Pollen has several things going for it as a vaccine delivery vehicle, according to DARPA. The exterior of a pollen grain, it explained, is a shell made of a naturally durable, non-allergenic polymer. The contents of the shell that contain the nasty allergy-inducing plant proteins and fats can be cleaned out, rendering the shell itself neutral, it said. The leftover shell husk could be filled with vaccines and delivered into the body through oral ingestion.
The pollen shell’s natural toughness would help the vaccine survive conditions inside the body, allowing it to pass through the intestinal lining to deliver vaccine, said DARPA.
An orally-consumed vaccine is efficient, painless, self-administered and can induce both systemic and mucosal immune responses, thus enhancing protection, said DARPA.
Traditional pills, said the agency, can be limited by the human body’s natural processes.

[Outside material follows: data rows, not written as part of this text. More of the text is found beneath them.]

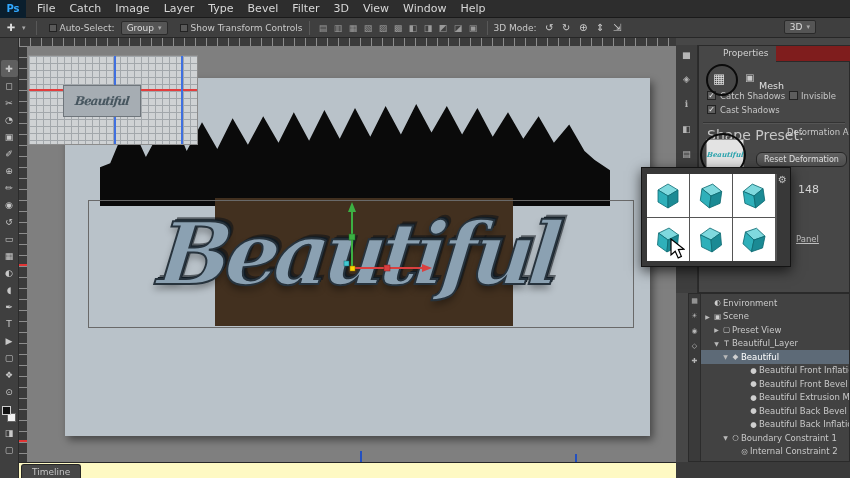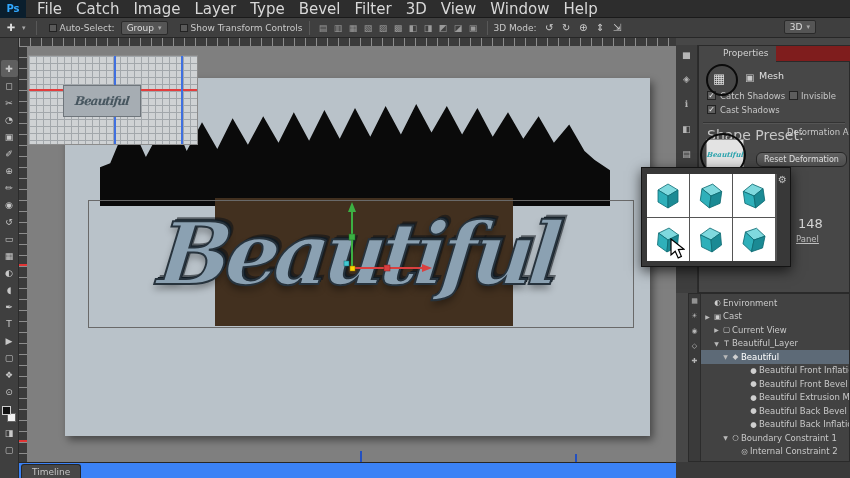--- a/index.html
+++ b/index.html
@@ -15,7 +15,7 @@
   .ps-logo { width:26px; height:18px; background:#0a1e2d; color:#31a8ff;
              font-weight:bold; font-size:10px; display:flex; align-items:center;
              justify-content:center; margin-right:4px; }
-  .menu-item { padding:0 7px; font-size:15px; color:#d8d8d8; line-height:18px; cursor:default; }
+  .menu-item { padding:0 7px; font-size:11px; color:#d8d8d8; line-height:18px; cursor:default; }
 
   
   .optionsbar { position:absolute; left:0; top:18px; width:850px; height:20px;

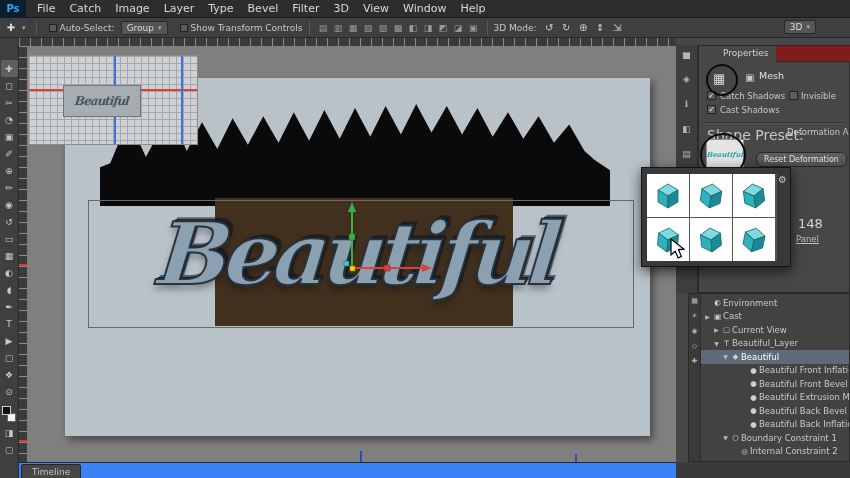--- a/index.html
+++ b/index.html
@@ -113,7 +113,7 @@
   .ring-mesh { left:7px; top:18px; width:32px; height:32px; }
   .ring-preset { left:1px; top:87px; width:46px; height:44px; }
   .mesh-cube-icon { position:absolute; left:46px; top:26px; font-size:10px; color:#c9c9c9; }
-  .mesh-label { position:absolute; left:60px; top:24px; font-size:9.5px; color:#e0e0e0; }
+  .mesh-label { position:absolute; left:60px; top:34px; font-size:9.5px; color:#e0e0e0; }
   .checkbox { position:absolute; width:9px; height:9px; background:#5d5d5d; border:1px solid #222;
               font-size:8px; line-height:8px; text-align:center; color:#f0f0f0; }
   .cb1 { left:8px; top:45px; } .cb2 { left:8px; top:59px; } .cb3 { left:90px; top:45px; }

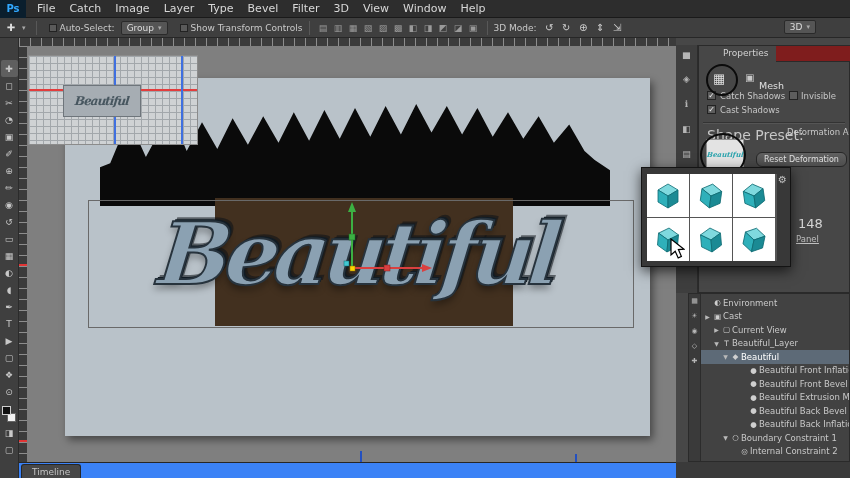--- a/index.html
+++ b/index.html
@@ -130,7 +130,7 @@
   .reset-btn { position:absolute; left:57px; top:106px; width:91px; height:15px;
                background:linear-gradient(#616161,#4d4d4d); border:1px solid #272727; border-radius:6px;
                font-size:8px; line-height:13px; text-align:center; color:#e0e0e0; }
-  .extrusion-value { position:absolute; left:99px; top:170px; font-size:13px; color:#d5d5d5; }
+  .extrusion-value { position:absolute; left:99px; top:137px; font-size:11px; color:#d5d5d5; }
   .panel-text { position:absolute; left:97px; top:188px; font-size:8.5px; color:#c0c0c0;text-decoration:underline; }
 
   

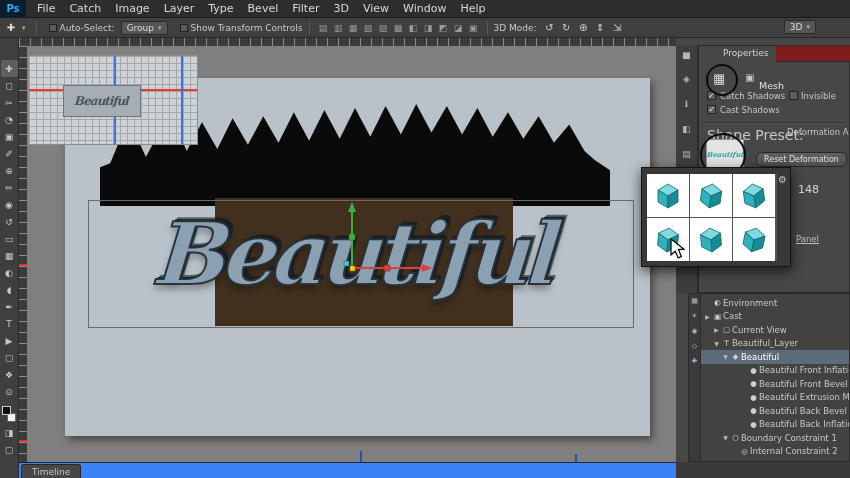--- a/index.html
+++ b/index.html
@@ -463,7 +463,7 @@
         <div class="srow" style="padding-left: 2px;">
           <span class="exp">▶</span>
           <span class="ric">▣</span>
-          <span class="rlabel">Cast</span>
+          <span class="rlabel">Scene</span>
         </div>
         <div class="srow" style="padding-left: 11px;">
           <span class="exp">▶</span>

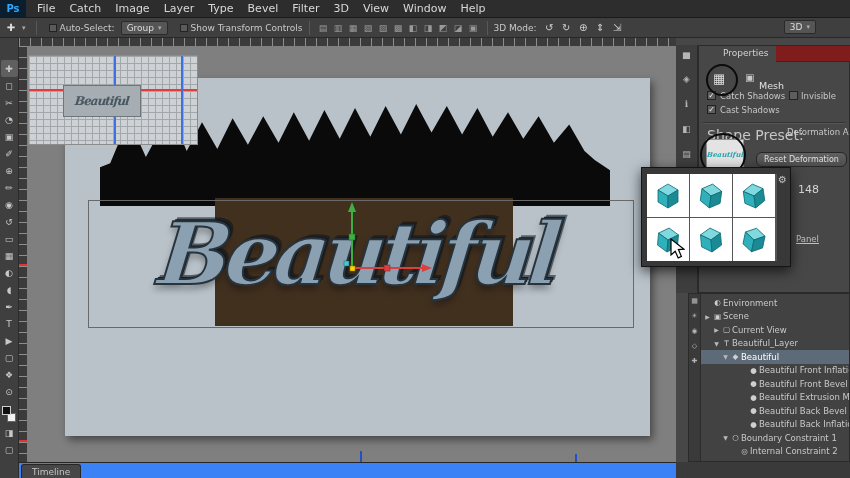--- a/index.html
+++ b/index.html
@@ -468,7 +468,7 @@
         <div class="srow" style="padding-left: 11px;">
           <span class="exp">▶</span>
           <span class="ric">▢</span>
-          <span class="rlabel">Current View</span>
+          <span class="rlabel">Preset View</span>
         </div>
         <div class="srow" style="padding-left: 11px;">
           <span class="exp">▼</span>

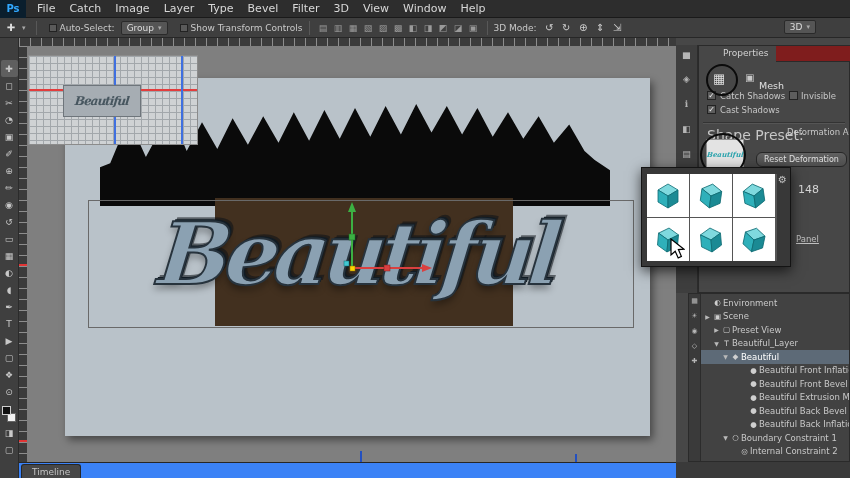--- a/index.html
+++ b/index.html
@@ -87,7 +87,7 @@
 
   
   .bottom-strip { position:absolute; left:19px; top:462px; width:657px; height:16px;
-                  background:#3b82f6; border-top:1px solid #262626; z-index:30; }
+                  background:#fef9c3; border-top:1px solid #262626; z-index:30; }
   .timeline-tab { position:absolute; left:2px; top:1px; height:15px; padding:0 10px;
                   background:#474747; border:1px solid #262626; border-bottom:none;
                   border-radius:3px 3px 0 0; font-size:9px; line-height:14px; color:#c5c5c5; }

When patients swallow vaccines and other medications, stomach acids and digestive processes can degrade the medication, it said, but because pollen shells are durable, they can potentially survive inside the body and safeguard a vaccine until it can be delivered.
 “DARPA already has a large portfolio of biology programs aimed at protecting the health of U.S. warfighters from threats known and unknown,” said Jay Schnitzer, director of DARPA’s Defense Sciences Office, which currently oversees the YFA program. “We actively support innovative basic research like that conducted by YFA recipients because it helps open new areas for exploration and fosters valuable, lasting relationships between DoD and the research community.”
More information about Dr. Gill’s research may be found at www.gill-lab.che.ttu.edu. His laboratory is currently investigating pollen grains, micro-needles, gold nanoparticles and polymeric micro-nano particles for mucosal vaccination and cancer drug delivery.